I have an QAT quantized_model which has no problem to run:

quantized_model.eval()
_ = quantized_model(torch.rand(1,3,300,300))

and it also can be traced successfuly:

trace_model = torch.jit.trace(quantized_model, torch.Tensor(1,3,300,300))

but when I tried to run the trace_model as below:

trace_model.eval()
 _ = trace_model(torch.rand(1,3,300,300))

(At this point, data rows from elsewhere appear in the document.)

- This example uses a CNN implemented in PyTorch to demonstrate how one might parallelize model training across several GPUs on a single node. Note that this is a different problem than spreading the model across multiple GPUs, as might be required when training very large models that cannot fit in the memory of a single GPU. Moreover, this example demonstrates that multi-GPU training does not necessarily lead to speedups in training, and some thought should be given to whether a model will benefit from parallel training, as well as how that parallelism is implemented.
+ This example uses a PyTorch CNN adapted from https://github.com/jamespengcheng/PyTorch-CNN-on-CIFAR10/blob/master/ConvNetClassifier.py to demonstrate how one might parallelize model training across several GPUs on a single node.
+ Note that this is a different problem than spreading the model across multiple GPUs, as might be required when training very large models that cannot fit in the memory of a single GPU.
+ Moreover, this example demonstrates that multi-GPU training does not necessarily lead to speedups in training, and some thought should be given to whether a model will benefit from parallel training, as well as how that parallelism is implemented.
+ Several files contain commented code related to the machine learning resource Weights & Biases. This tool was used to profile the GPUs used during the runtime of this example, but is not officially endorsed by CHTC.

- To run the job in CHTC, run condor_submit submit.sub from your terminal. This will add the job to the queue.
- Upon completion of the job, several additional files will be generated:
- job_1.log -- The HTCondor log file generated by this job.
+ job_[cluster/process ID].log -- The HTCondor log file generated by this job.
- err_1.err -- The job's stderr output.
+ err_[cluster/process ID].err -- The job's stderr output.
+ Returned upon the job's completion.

I encountered the following error message:

  _ = trace_model(torch.rand(1,3,300,300))
  File "/home/paul/rknn2/lib/python3.6/site-packages/torch/nn/modules/module.py", line 722, in _call_impl
    result = self.forward(*input, **kwargs)
RuntimeError: The following operation failed in the TorchScript interpreter.
Traceback of TorchScript (most recent call last):
RuntimeError: The following operation failed in the TorchScript interpreter.
Traceback of TorchScript (most recent call last):
  File "<string>", line 63, in <foward op>
                       dilation: List[int],
                       ceil_mode: bool):
            output, indices = torch.max_pool2d_with_indices(self, kernel_size, stride, padding, dilation, ceil_mode)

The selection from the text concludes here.